Originally published on metropolis.co.jp on July 2010
For thousands of years, art has provided an avenue for religions to represent the divine. But Kofuku no Kagaku, the neo-Buddhist organization known to English-speakers as Happy Science, must be the only religious group in Japan—and perhaps the entire world—to use anime as its primary means of recruitment.Since 1997, Happy Science has produced a new animated film every three years, each loosely based on books by the group’s founder and leader, Ryuho Okawa. All have done solid business at the box office: the most recent, The Rebirth of Buddha, opened at 301 theaters last October, hitting number two in the charts during its first week and eventually being seen by an estimated 730,000 people.
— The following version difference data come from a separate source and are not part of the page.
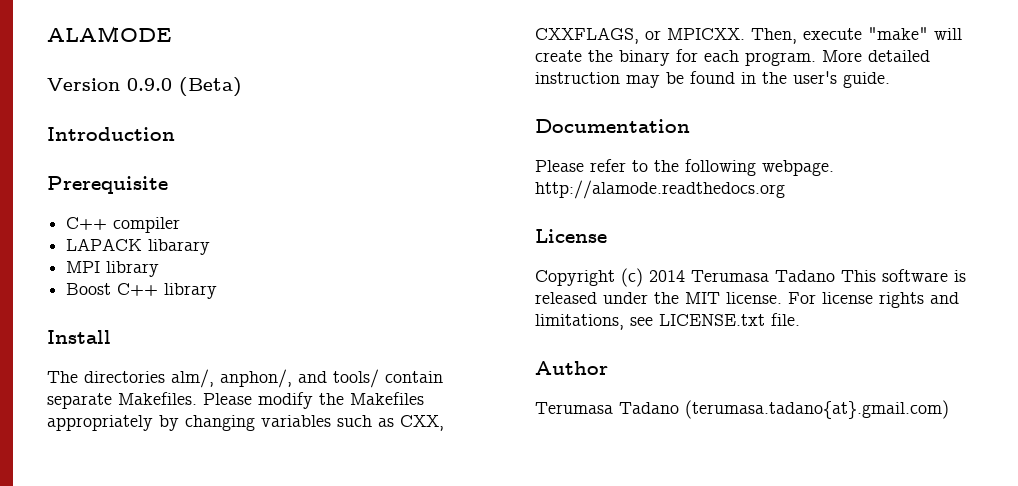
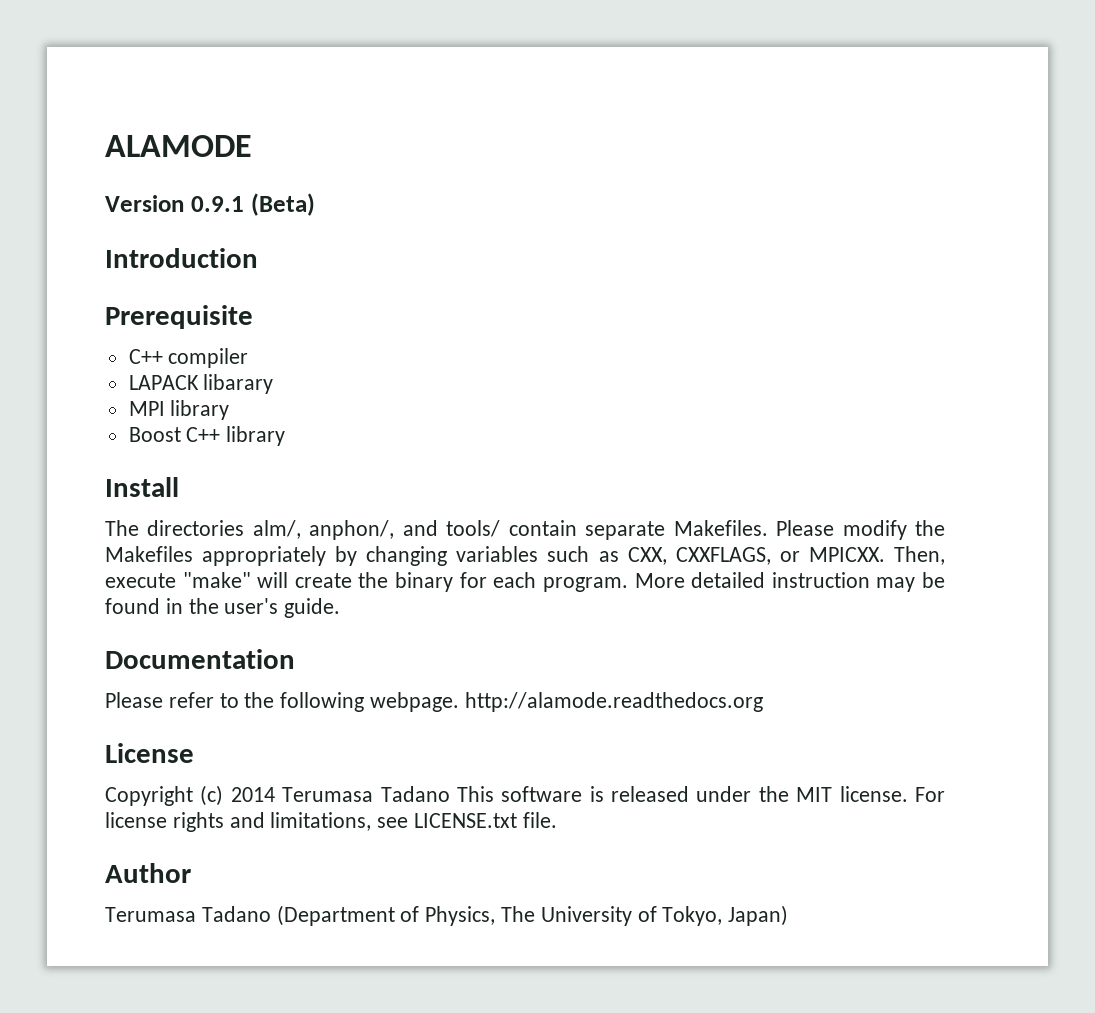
- Version 0.9.0 (Beta)
+ Version 0.9.1 (Beta)
- Terumasa Tadano (terumasa.tadano{at}.gmail.com)
+ Terumasa Tadano (Department of Physics, The University of Tokyo, Japan)

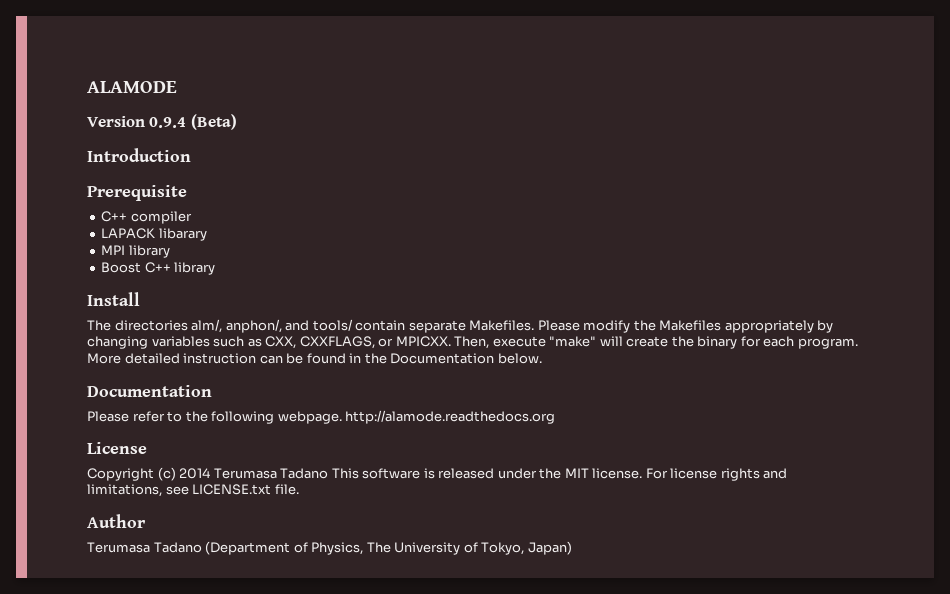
- Version 0.9.1 (Beta)
+ Version 0.9.4 (Beta)
- More detailed instruction may be found in the user's guide.
+ More detailed instruction can be found in the Documentation below.

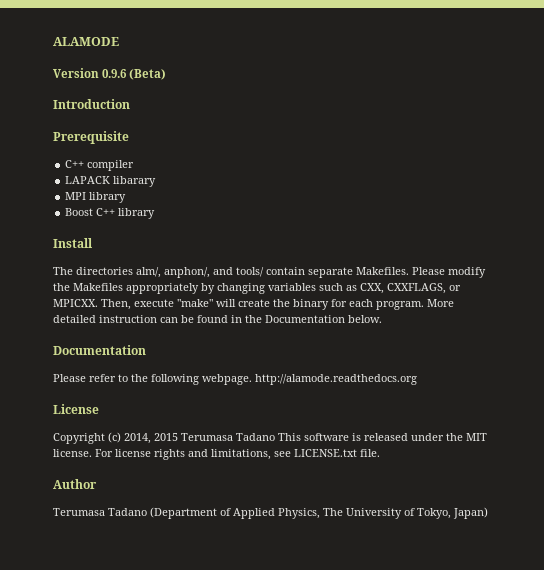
- Version 0.9.4 (Beta)
+ Version 0.9.6 (Beta)
- Copyright (c) 2014 Terumasa Tadano This software is released under the MIT license.
+ Copyright (c) 2014, 2015 Terumasa Tadano This software is released under the MIT license.
- Terumasa Tadano (Department of Physics, The University of Tokyo, Japan)
+ Terumasa Tadano (Department of Applied Physics, The University of Tokyo, Japan)

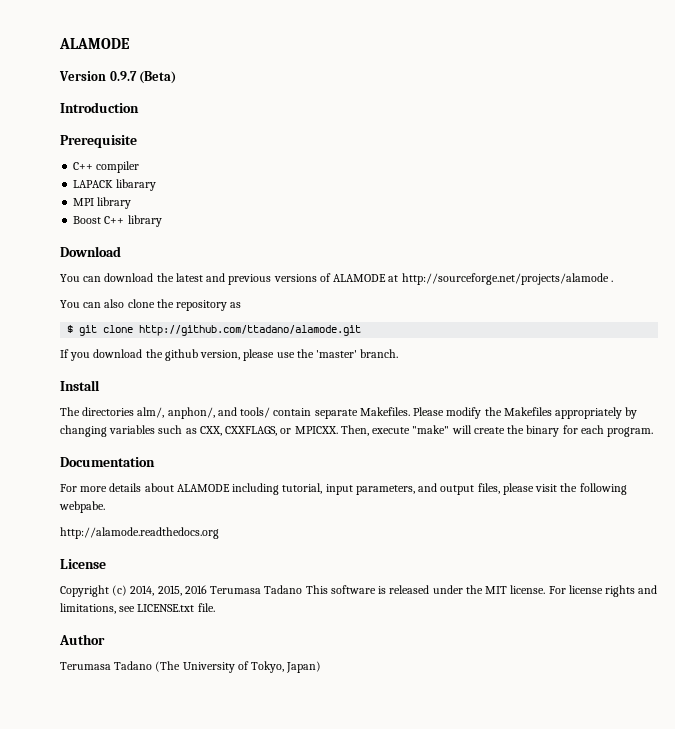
- Version 0.9.6 (Beta)
+ Version 0.9.7 (Beta)
+ Download
+ You can download the latest and previous versions of ALAMODE at http://sourceforge.net/projects/alamode .
+ You can also clone the repository as
+ $ git clone http://github.com/ttadano/alamode.git
+ If you download the github version, please use the 'master' branch.
- Then, execute "make" will create the binary for each program. More detailed instruction can be found in the Documentation below.
+ Then, execute "make" will create the binary for each program.
  Documentation
- Please refer to the following webpage. http://alamode.readthedocs.org
+ For more details about ALAMODE including tutorial, input parameters, and output files, please visit the following webpabe.
+ http://alamode.readthedocs.org
- Copyright (c) 2014, 2015 Terumasa Tadano This software is released under the MIT license.
+ Copyright (c) 2014, 2015, 2016 Terumasa Tadano This software is released under the MIT license.
- Terumasa Tadano (Department of Applied Physics, The University of Tokyo, Japan)
+ Terumasa Tadano (The University of Tokyo, Japan)

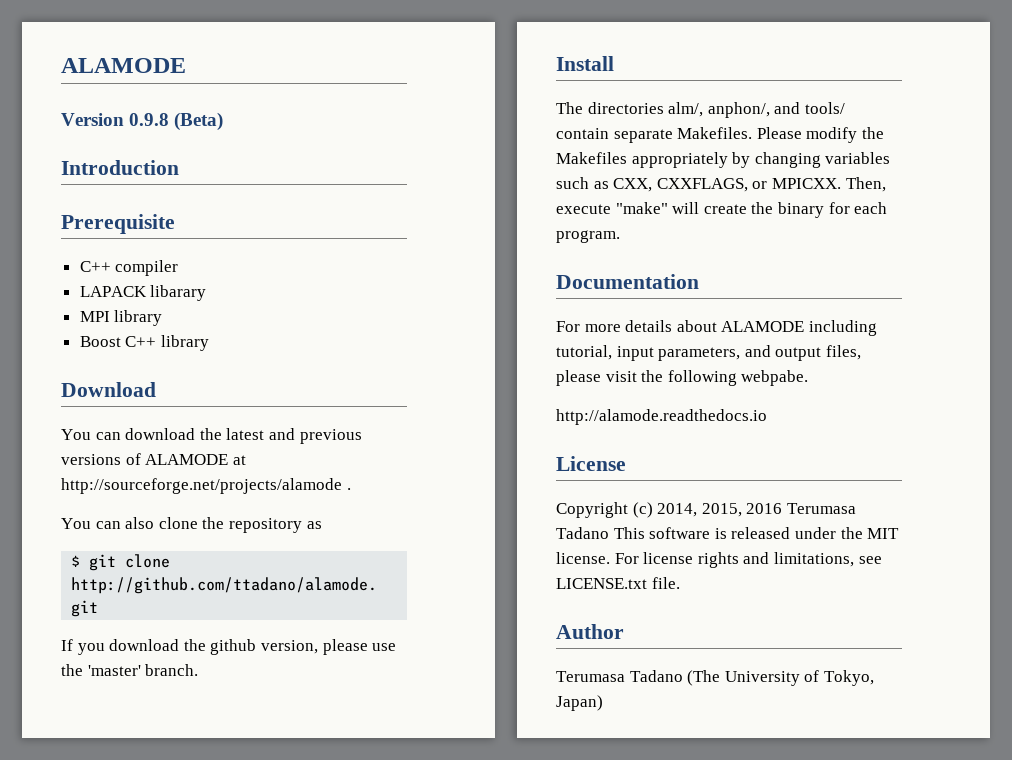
- Version 0.9.7 (Beta)
+ Version 0.9.8 (Beta)
- http://alamode.readthedocs.org
+ http://alamode.readthedocs.io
Happy Science films can be watched as stand-alone works, but they’re actually part of one long story arc that reflects Okawa’s obsession with history, religion and ancient mythology. Laws of the Sun (2000) depicts the creation of the universe itself, starting with the Big Bang and then offering a glimpse of the Venusian high civilization that would eventually people other planets, including our own.
Moving forward in time, 1997’s Hermes Winds of Love recounts the story of the Ancient Greek hero’s marriage to Aphrodite, and the eventual birth of Eros. It turns out that Hermes was Thoth, King of Atlantis, in a previous life, and in an even earlier incarnation was the King of Mu. He will go on to become Shakyamuni Buddha in India—and is now, of course, a certain Mr. Okawa of Japan. All of these are emanations of El Cantare, the Eternal Buddha, who is the central deity of Happy Science.
While the films serve as religious road maps for the faithful, they can also be enjoyed as grand, and occasionally head-spinning, trips through the world’s faiths and civilizations. In this vast repository of plots, characters and settings, a purple-haired Einstein tells us from heaven, “This is the realm where past, present and future are one. I’m thinking of being born in the 30th century to create a time machine.” In The Golden Laws (2003), we then meet his daredevil granddaughter, who shaves the nose off the Great Sphinx of Giza when flying said time machine through ancient Egypt.
Helen Keller, Florence Nightingale, Mother Theresa and Thomas Edison all make cameos in Laws of Eternity (2006), but not every famous figures is depicted in a flattering light. Friedrich Nietzsche is awarded a special place in hell, where he’s joined by a scientist and academic who argues, “The freedom of religion also means the freedom of not believing in religion.”
To which Okawa says: tosh. His books, and their anime adaptations, promote a religious alternative to the secular view of the world: if you had a second or third chance or were continually reborn, how would your life be transformed? Basking in past-life nostalgia is Happy Science’s peculiar, optimistic tweaking of Buddhism—and a heroic attempt to inject religious values back into modern society.